88.8%: problems of the “Assessment of the current population of Ukraine”

Demography, Statistics

The data on the sex and age structure in the “Assessment of the current population of Ukraine” conducted by the team of  the Minister of the Cabinet of Ministers Dmytro Dubilet were obtained by multiplying the data of the State Statistics Service (on sex and age structure) by 0.888 (or 88.8%). And this is not a “falsification” but the part of the applied methodology.

This is an updated version of the article. Changes and additions were made after the explanation of the Minister of the Cabinet of Ministers of Ukraine Dmytro Dubilet on the methodology of the “Assessment of the current population of Ukraine”, which was carried out using available electronic registers, data of mobile operators, household surveys, data of the State Statistics Service.

On January 23, 2020, the Minister of the Cabinet of Ministers of Ukraine Dmytro Dubilet published a PDF file with the presentation of the “Assessment of the current population of Ukraine” in his telegram channel.

It was report that the total population of Ukraine (excluding the occupied territories of Donbas and Crimea) is 37 289 000 people, as of December 1, 2019.

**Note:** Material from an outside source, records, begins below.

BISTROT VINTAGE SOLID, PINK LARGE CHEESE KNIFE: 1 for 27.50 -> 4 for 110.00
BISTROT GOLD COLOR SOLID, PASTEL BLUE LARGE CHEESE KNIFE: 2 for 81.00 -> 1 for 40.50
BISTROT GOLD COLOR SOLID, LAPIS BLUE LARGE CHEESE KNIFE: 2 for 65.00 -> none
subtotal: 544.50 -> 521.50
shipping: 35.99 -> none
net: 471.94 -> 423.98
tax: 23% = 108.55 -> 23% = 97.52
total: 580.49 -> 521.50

Note: the total population obtained as a result of the “Assessment” seems quite realistic and does not raise questions.

However the presented sex and age structure seemed questionable. One of the used methods was declared to be the “Combined method of assessment of the current population (data on sex and age structure of the population plus data from the registers)”.

01

What was originally known about this method (from the first presentation):

  1. The shares of the population by sex and age structure were calculated according to the State Statistics Service data and state registers data.
  2. The number of persons aged 60+ was determined from the data of the State Register of Compulsory State Social Insurance. That includes pensioners from temporarily occupied territories of Ukraine who visit the government-controlled territory to collect their pensions.
  3. Data on the number of persons aged 60+ were extrapolated to data on sex and age structure.

02

In fact, based on the available information, we made the assumption that THROUGH certain obtained data on the sex and age structure of the current population, the data on the total population were obtained (because it was presented as one of the methods of estimation of the number of population).

So we decided to check to what extent the sex and age structure of the population presented in the Assessment” correlates with the data published on the website of the State Statistics Service of Ukraine.

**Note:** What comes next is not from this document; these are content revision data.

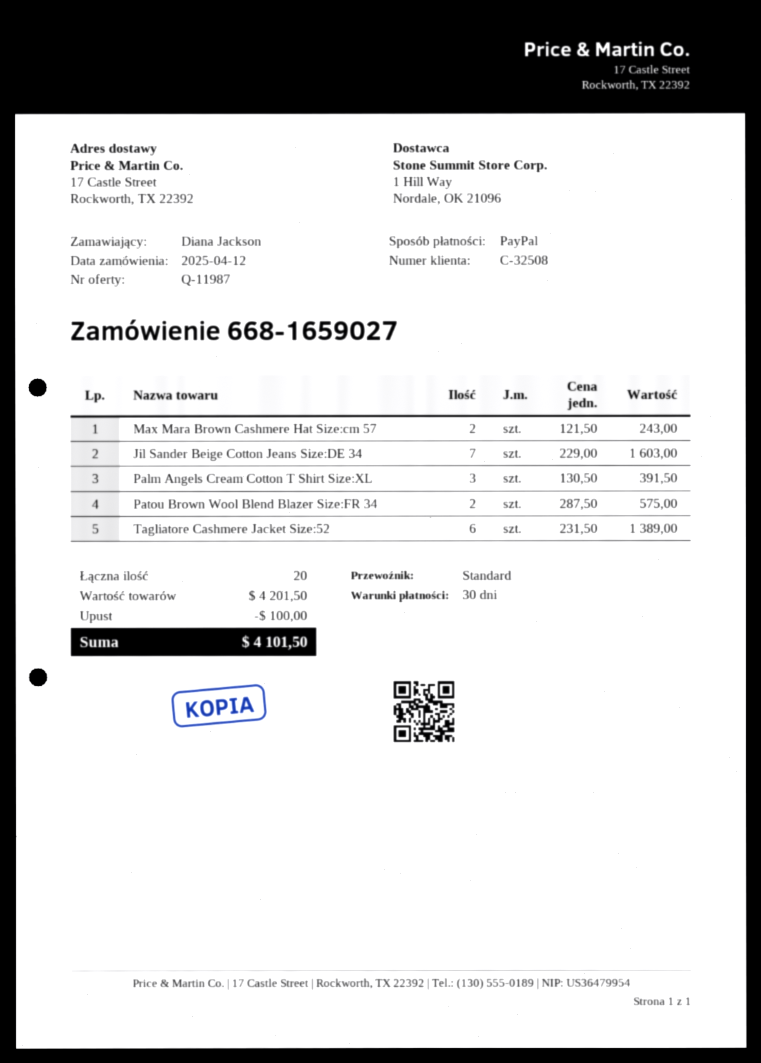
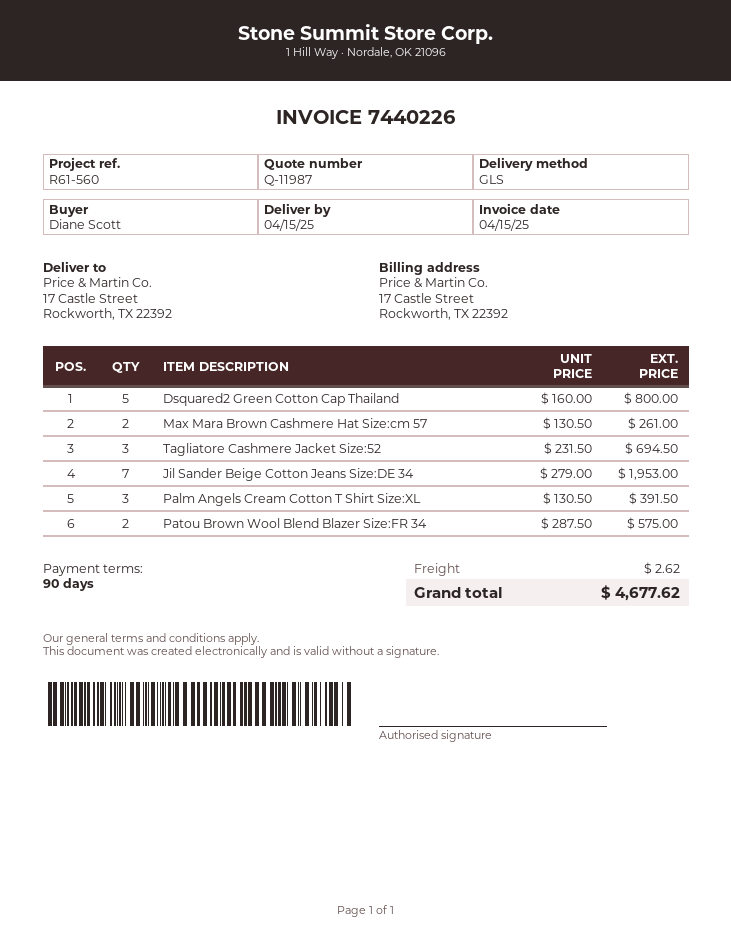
payment terms: 30 days -> 90 days
ordered by: Diana Jackson -> Diane Scott
shipping method: standard -> GLS
Max Mara Brown Cashmere Hat Size:cm 57: 2 x 121.50 = 243.00 -> 2 x 130.50 = 261.00
Jil Sander Beige Cotton Jeans Size:DE 34: 7 x 229.00 = 1603.00 -> 7 x 279.00 = 1953.00
Tagliatore Cashmere Jacket Size:52: 6 x 231.50 = 1389.00 -> 3 x 231.50 = 694.50
Dsquared2 Green Cotton Cap Thailand: none -> 5 x 160.00 = 800.00
discount: 100.00 -> none
shipping: none -> 2.62
total: 4101.50 -> 4677.62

We grouped the data that are freely available on the website of the State Statistics Committee (Table: 0204. Distribution of the permanent population by sex, age groups and type of locality), by age groups indicated in the presentation of Mr. Dubilet:

  • children, aged 0-14
  • early working age, aged 15-24
  • basic working age, aged 25-54
  • late working age, aged 55-64
  • elderly, aged 65+

The result shown  in the table:

https://docs.google.com/spreadsheets/d/1il-RCOHuy6kozVcR-V0de1vf50gQC6gieVp5Zgt7gvg/edit?usp=sharing

Then we compared the data summarized by age groups with the data from the presentation of Mr. Dubilet. We were startled by the practically the same correlation between the sex-age groups – about 88.8% (Dubilet’s data and the State Statistics Service data).

03

We started to have a sneaking feeling that there was no “extrapolation” at all. There were a simple multiplication of the State Statistics Service data by a factor of 0.888 (or 88.8%). And the minor differences in the correlations are the results of the rounding.

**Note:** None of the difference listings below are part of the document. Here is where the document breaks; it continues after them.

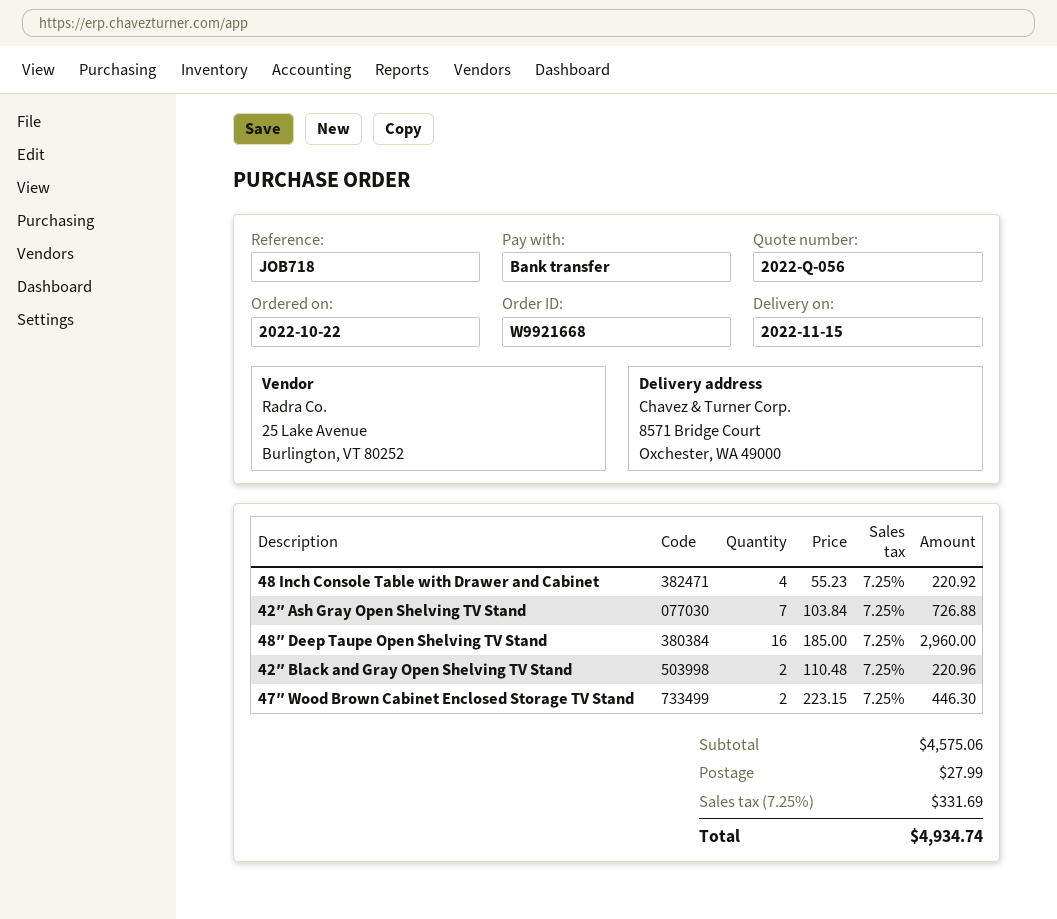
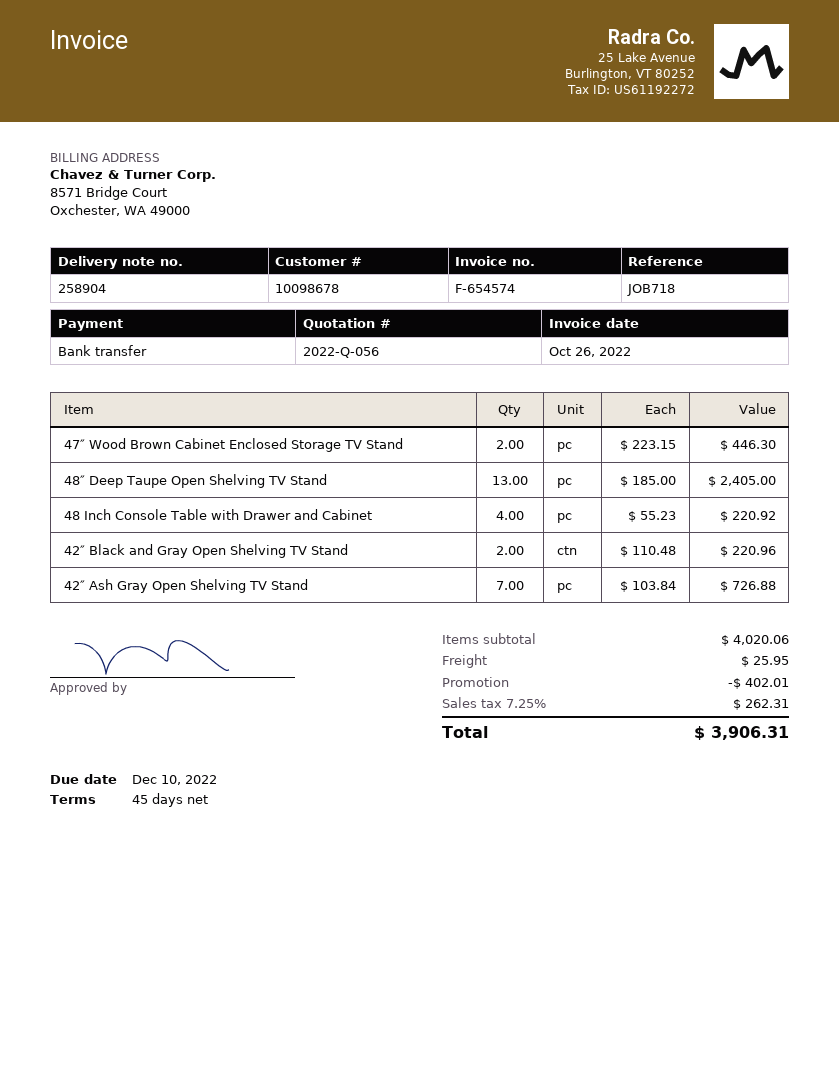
48″ Deep Taupe Open Shelving TV Stand: 16 x 185.00 = 2960.00 -> 13 x 185.00 = 2405.00
subtotal: 4575.06 -> 4020.06
discount: none -> 402.01
shipping: 27.99 -> 25.95
tax: 7.25% = 331.69 -> 7.25% = 262.31
total: 4934.74 -> 3906.31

Hoping that this is still the fruit of our imagination, and it can not be that silly, we tried to reproduce the possible application of a factor of 0.888 to the State Statistics Service data. After several iterations (which took half an hour), we were able to generate with almost 100% accuracy the data published by Mr. Dubilet which were claimed to be the results of so-called extrapolation.

04

Note that in the second step, rounding to the hundredth was done through ROUNDUP – to the nearest higher value (do not ask why, this is a mystery to us). Also, these calculations can be done by anyone. And to make it easier, we provide free access to the table with our calculations:

https://docs.google.com/spreadsheets/d/1il-RCOHuy6kozVcR-V0de1vf50gQC6gieVp5Zgt7gvg/edit#gid=1131691965

05

As can be seen from the tables, the result of our primitive calculations did not coincide with the advanced methods of processing and analysis of “big data” by Mr. Dubilet only for one sex-age group (women, aged 15-24). Instead of 1740 thousand people, we’ve got 1741 thousand people.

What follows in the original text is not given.